Ich ertappe mich dabei, dass ich die Strukturen, die nicht mit meinen persönlichen Werten übereinstimmen, in Frage stelle. Kultur gibt uns vor, was wir tun sollen und was nicht und manchmal sehen wir, dass das falsch und ungerecht ist. Als ich im Freundeskreis darüber sprach, waren wir uns alle einig, dass wir schnell über Dinge sprechen, die wir in unserer Kultur gerne ändern würden, aber wir finden es nicht leicht, diese Diskussionen zu Hause, in unseren Familien, zu führen. Es ist fast so, als ob wir es akzeptabel finden, zu Hause der Kultur nachzugeben und zu folgen.
Ich bin mit vielen Dingen nicht einverstanden, die in unserer Kultur vorherrschend geworden sind. Eines dieser Dinge ist der Fokus auf den materiellen Status. Menschen werden auf der Basis dessen beurteilt, was sie haben, im Gegensatz zu ihrem Charakter. Ich bin nicht einverstanden mit dem Konzept der Ehre, das unterschiedliche Massstäbe für verschiedene Geschlechter hat. Es stellt Frauen eine Falle und das ist an sich schon unfair. Der ewige Kampf besteht darin, ein Gleichgewicht zu finden zwischen dem, was man für richtig oder falsch hält, und dem, was die Kultur als akzeptabel und inakzeptabel ansieht.

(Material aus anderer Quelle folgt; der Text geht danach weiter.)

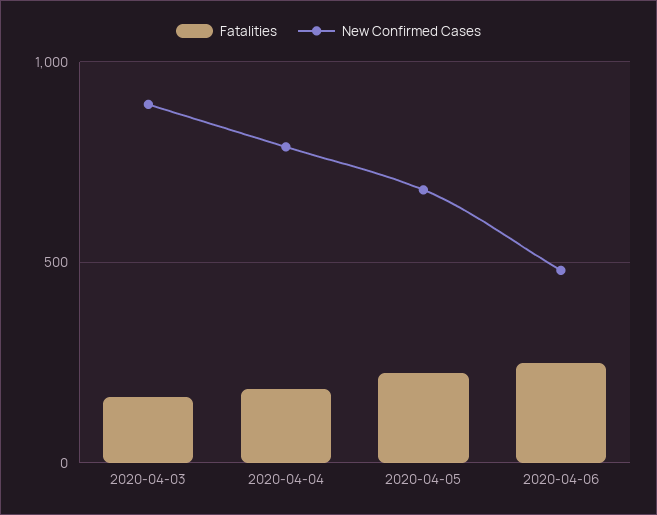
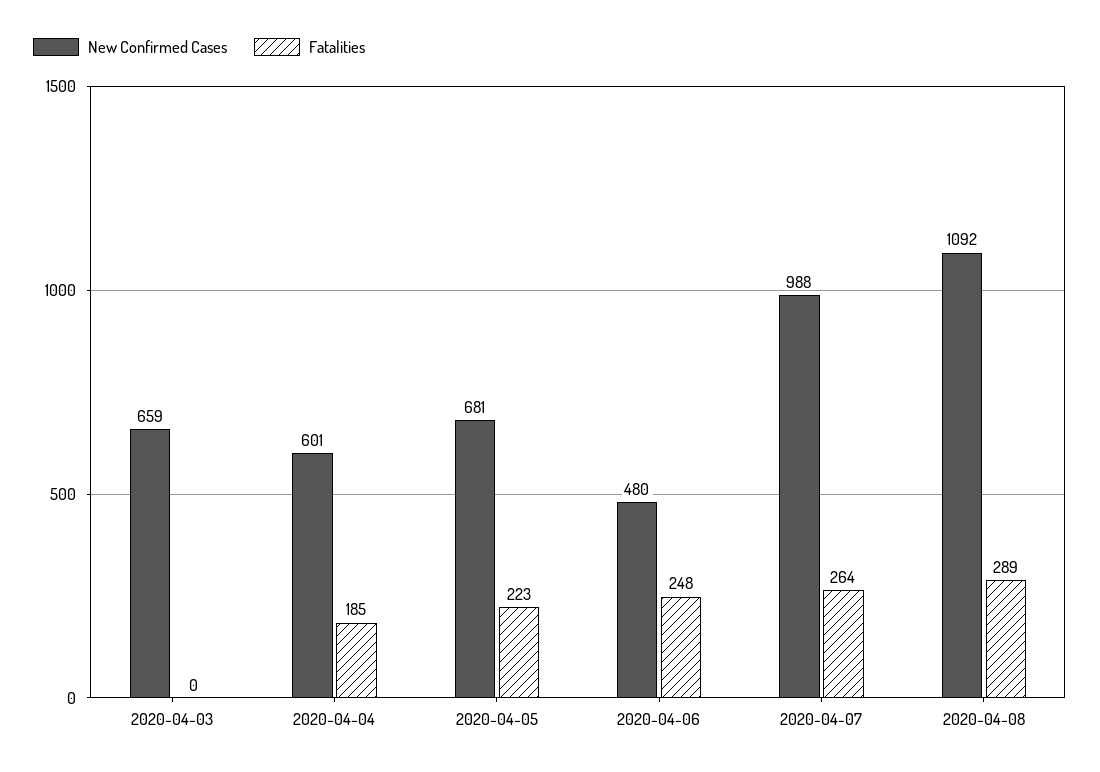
Fatalities, 2020-04-03: 150 -> 0
New Confirmed Cases, 2020-04-03: 900 -> 659
New Confirmed Cases, 2020-04-04: 800 -> 601
New Confirmed Cases, 2020-04-07: none -> 988
Fatalities, 2020-04-07: none -> 264
New Confirmed Cases, 2020-04-08: none -> 1092
Fatalities, 2020-04-08: none -> 289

Eine letzte Fangfrage: Wie identifizierst du dich selbst?
Ich habe gelernt, dass ich immer Schrägstrich-irgendetwas sein werde. Ich bin Dänin Schrägstrich Afghanin, Frau Schrägstrich burschikos, Flüchtling Schrägstrich Muslimin. Das sind alles meine Identitäten, aber am besten kann ich mich als Kind einer Drittkultur identifizieren. Meine Erziehung in Dänemark war so schön. Ich bin in der türkischen und arabischen Moschee aufgewachsen, also verbinde ich mich natürlich mit diesen Kulturen. Wenn ich mit meinen engen Freundinnen und Freunden zusammen bin, tanzen wir alle Dabke, Buraanbur und Attan (arabische, somalische und afghanische Tänze). Deshalb bedeutet mir Kultur so viel, denn sie gab mir die Kraft, mich mit Menschen aus der ganzen Welt zu verbinden.
Einer der Menschen, die mir geholfen haben, meine Identität zu finden, war mein Klassenlehrer Ole. Er hat mein Leben verändert. Ich ging auf eine katholische Schule und hatte es schwer, mich einzufügen. Er lehrte mich, stolz auf meine Werte und die Teile meiner Identität zu sein, die nicht dazu passten. Er war der erste Mensch in meinem Leben, der mich so akzeptierte, wie ich bin. Als wir unseren Abschluss machten, musste er eine Person auswählen, der er ein Stipendium geben wollte - und zur Überraschung aller wählte er mich.
Noch acht Jahre später erinnere mich an seine Rede. Er sagte, was er am meisten an mir geschätzt hätte, seien meine Wurzeln, meine Religion und die Kombination aus Dänemark und Afghanistan gewesen. Diese Worte liegen mir seit diesem Tag sehr am Herzen. Ich glaube wirklich, dass ich eine ganz andere Abeda wäre, wenn ich diesen Lehrer nicht getroffen hätte. Man könnte also sagen, dass Afghanistan mir Wurzeln gab und Dänemark mir Flügel verlieh.